**WHAT IS EXPECTED**
Leave the pictures behind and reproduce every line of the listing exactly.

**EXTRACTED RECORDS**
====

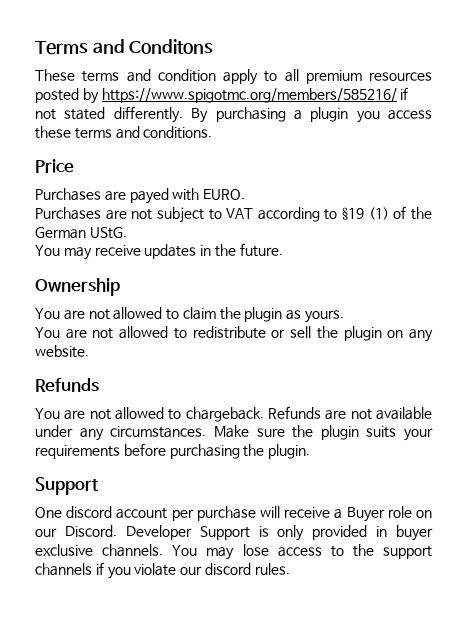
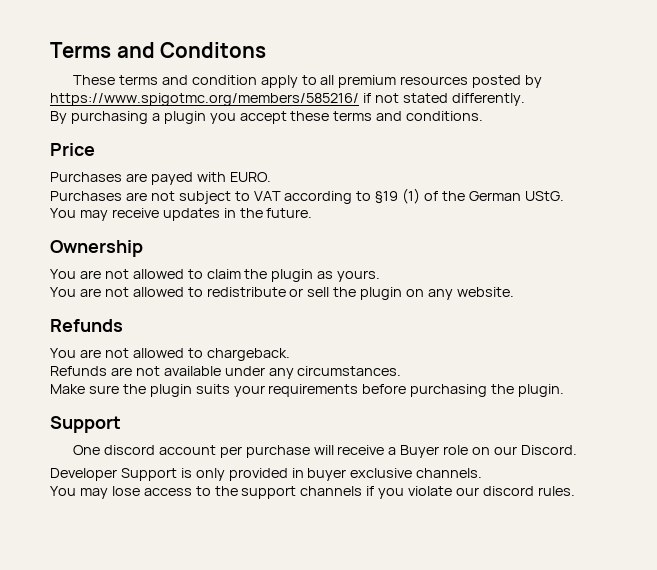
(183, 114) none -> (525, 99) //
[388,110,432,120] access -> [239,111,287,124] accept
(264, 414) none -> (290, 354) //
(207, 432) none -> (402, 371) //
(117, 531) none -> (577, 450) //
(164, 550) none -> (483, 473) //

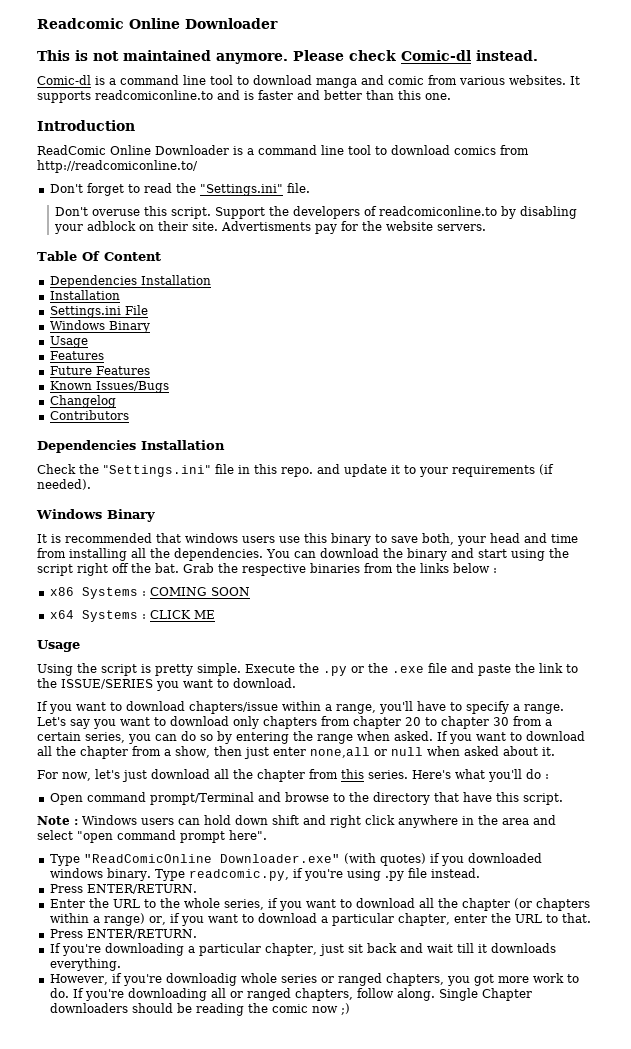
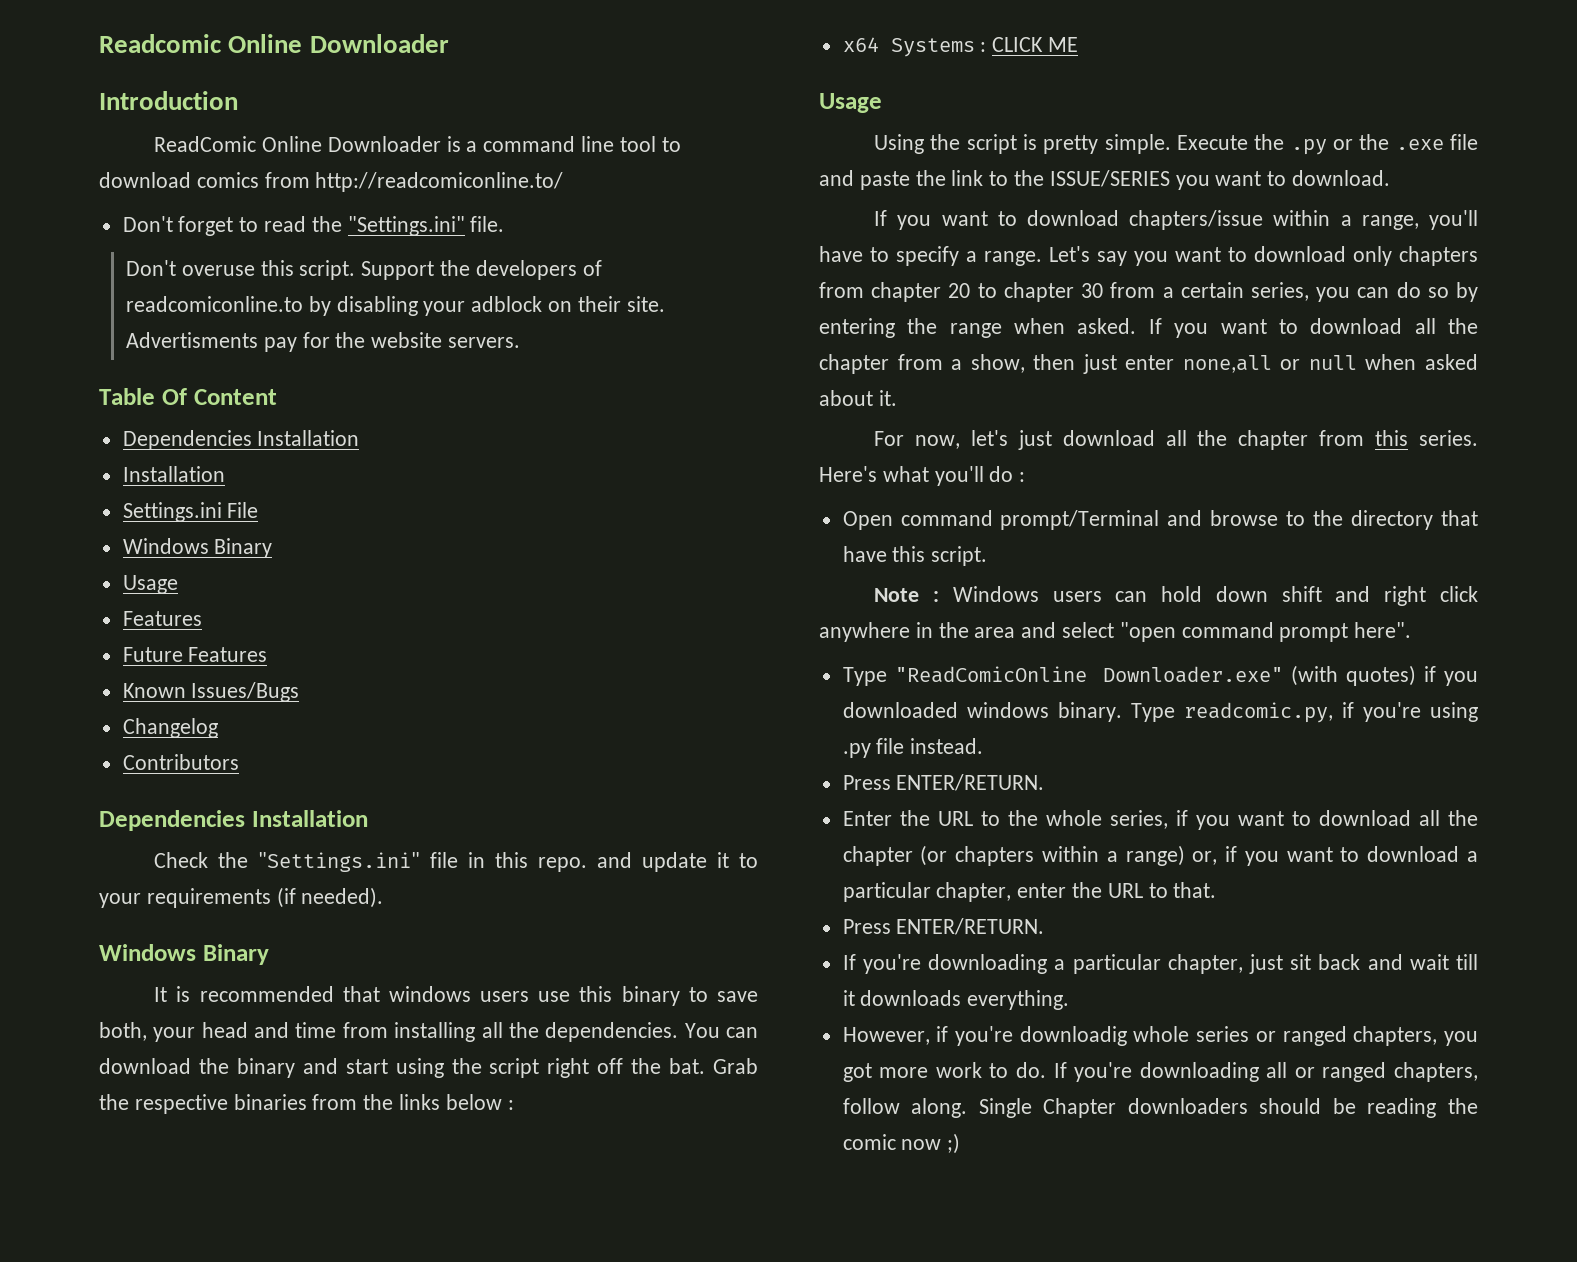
[37,50,538,64] [37,75,580,88] [37,90,451,103] // This is not maintained anymore. Please check Comic-dl instead. // Comic-dl is a command line tool to download manga and comic from various websites. It supports readcomiconline.to and is faster and better than this one. -> (449, 43) none
[49,587,250,599] // x86 Systems : COMING SOON -> (514, 1105) none

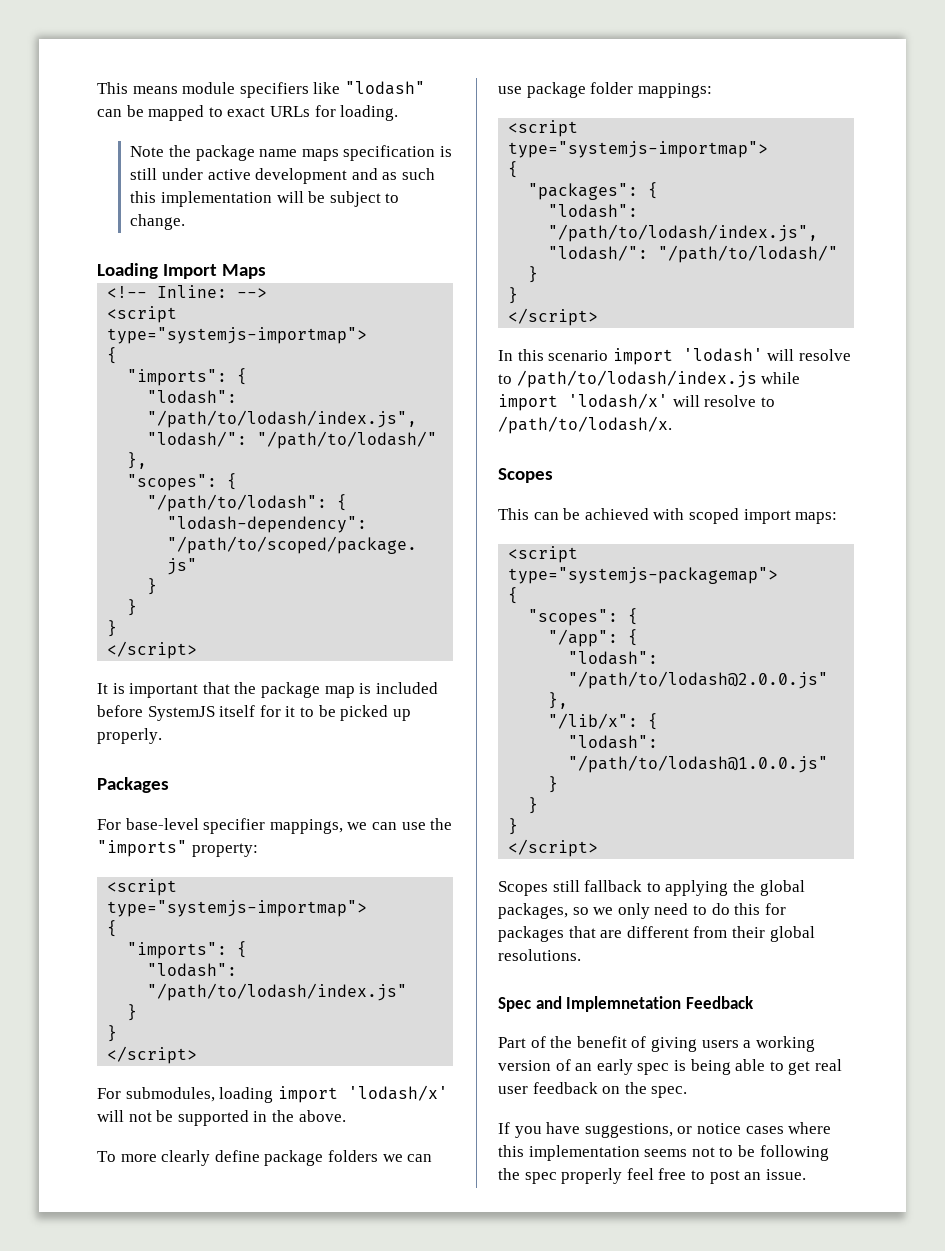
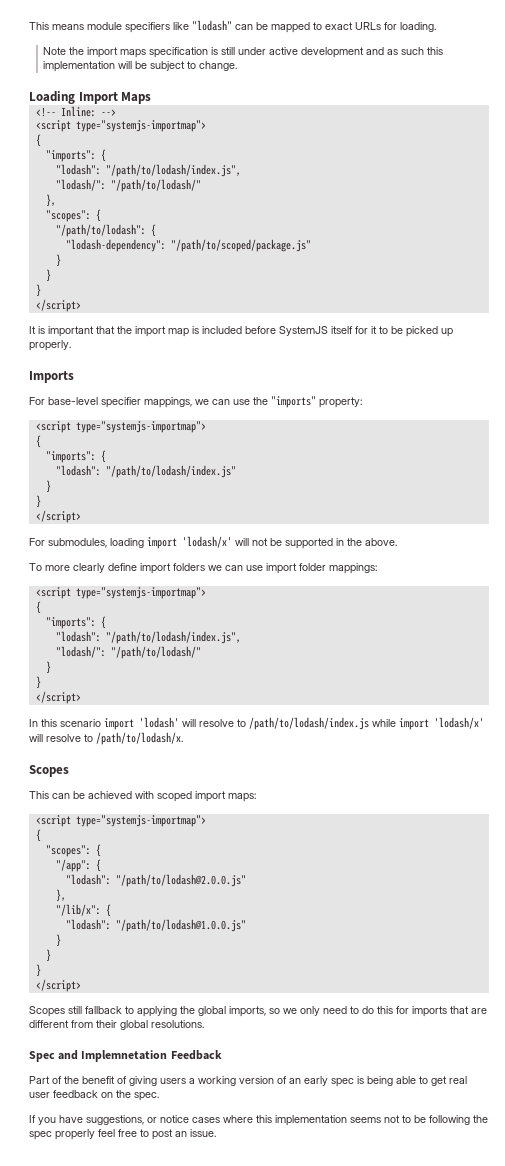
[195,145,298,161] package name -> [87,47,119,58] import
[260,682,320,698] package -> [135,326,166,337] import
[97,777,169,793] Packages -> [29,371,74,383] Imports
[264,1150,324,1166] package -> [140,563,171,574] import
[526,82,586,98] package -> [266,563,297,574] import
[528,183,639,200] "packages": -> [45,617,96,629] "imports":
[508,567,779,584] type="systemjs-packagemap"> -> [75,815,206,827] type="systemjs-importmap">
[498,903,568,919] packages, -> [229,1006,266,1017] imports,
[498,926,564,942] packages -> [412,1006,447,1017] imports

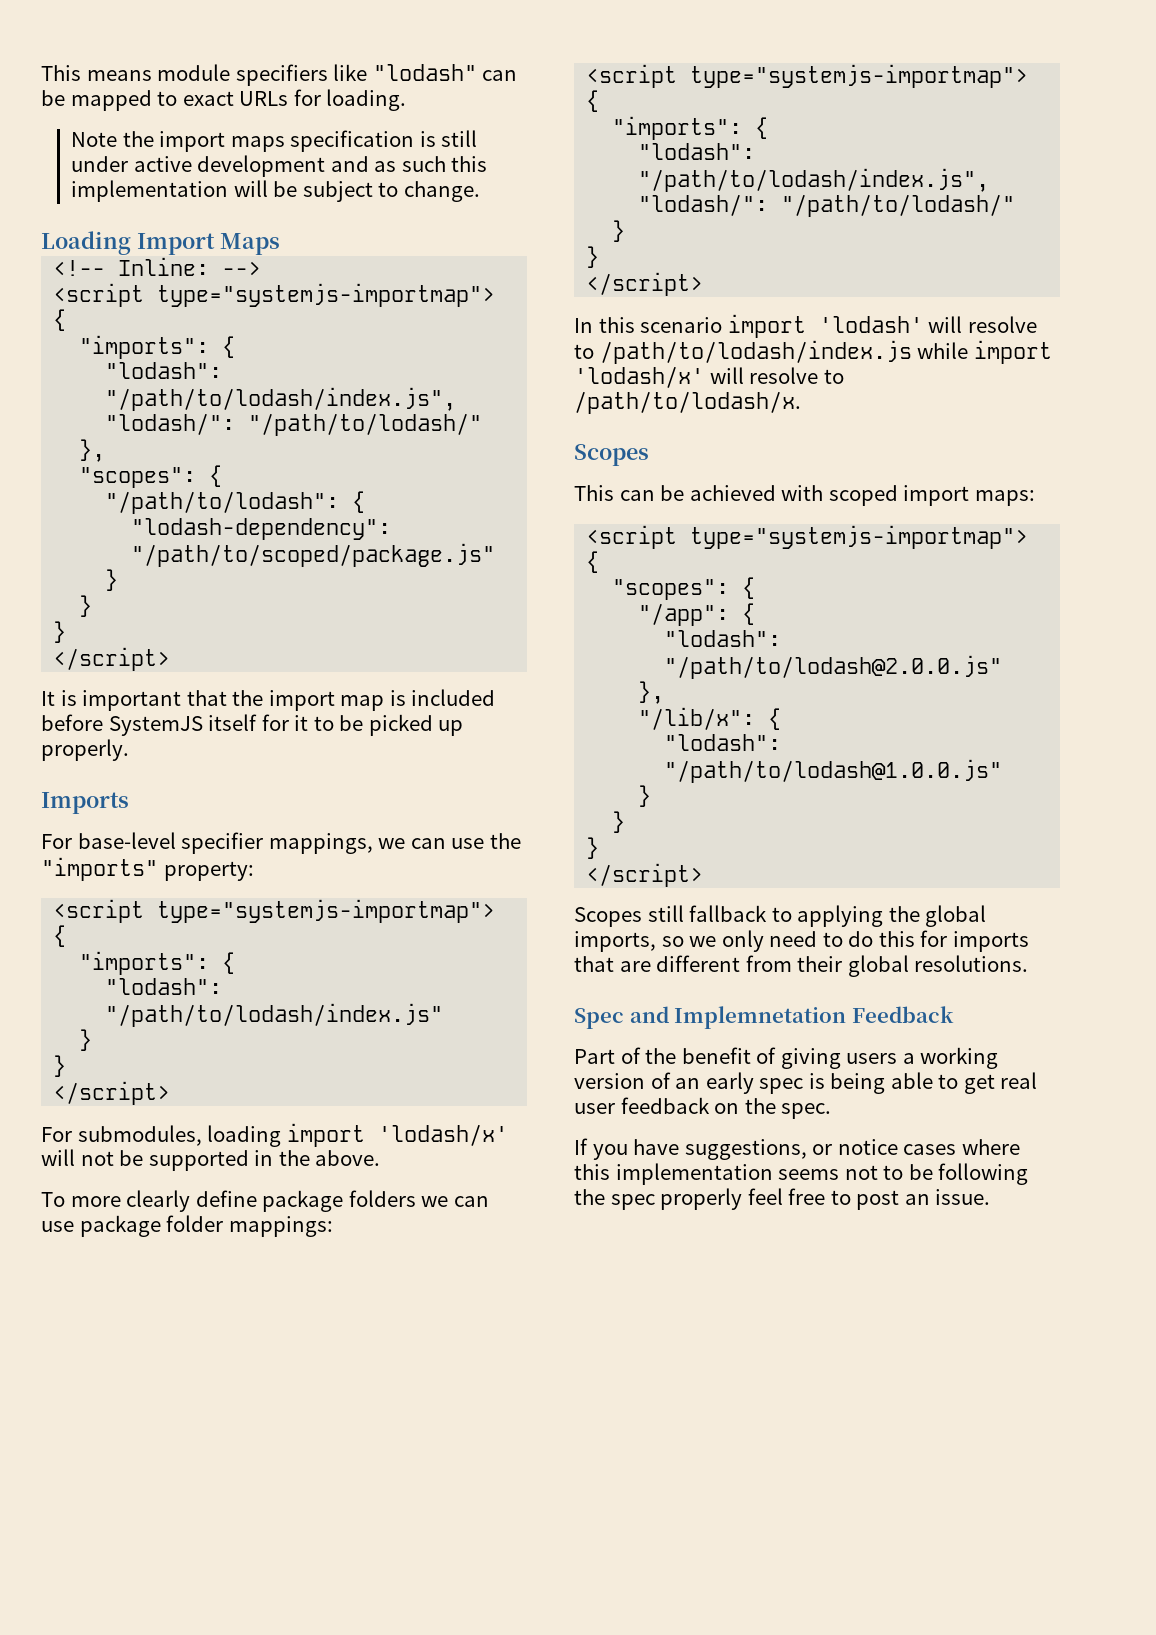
[140,563,171,574] import -> [262,1190,344,1212] package
[266,563,297,574] import -> [79,1215,161,1237] package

====

**FINISHED TASK**
(183, 114) none -> (525, 99) //
[388,110,432,120] access -> [239,111,287,124] accept
(264, 414) none -> (290, 354) //
(207, 432) none -> (402, 371) //
(117, 531) none -> (577, 450) //
(164, 550) none -> (483, 473) //

[37,50,538,64] [37,75,580,88] [37,90,451,103] // This is not maintained anymore. Please check Comic-dl instead. // Comic-dl is a command line tool to download manga and comic from various websites. It supports readcomiconline.to and is faster and better than this one. -> (449, 43) none
[49,587,250,599] // x86 Systems : COMING SOON -> (514, 1105) none

[195,145,298,161] package name -> [87,47,119,58] import
[260,682,320,698] package -> [135,326,166,337] import
[97,777,169,793] Packages -> [29,371,74,383] Imports
[264,1150,324,1166] package -> [140,563,171,574] import
[526,82,586,98] package -> [266,563,297,574] import
[528,183,639,200] "packages": -> [45,617,96,629] "imports":
[508,567,779,584] type="systemjs-packagemap"> -> [75,815,206,827] type="systemjs-importmap">
[498,903,568,919] packages, -> [229,1006,266,1017] imports,
[498,926,564,942] packages -> [412,1006,447,1017] imports

[140,563,171,574] import -> [262,1190,344,1212] package
[266,563,297,574] import -> [79,1215,161,1237] package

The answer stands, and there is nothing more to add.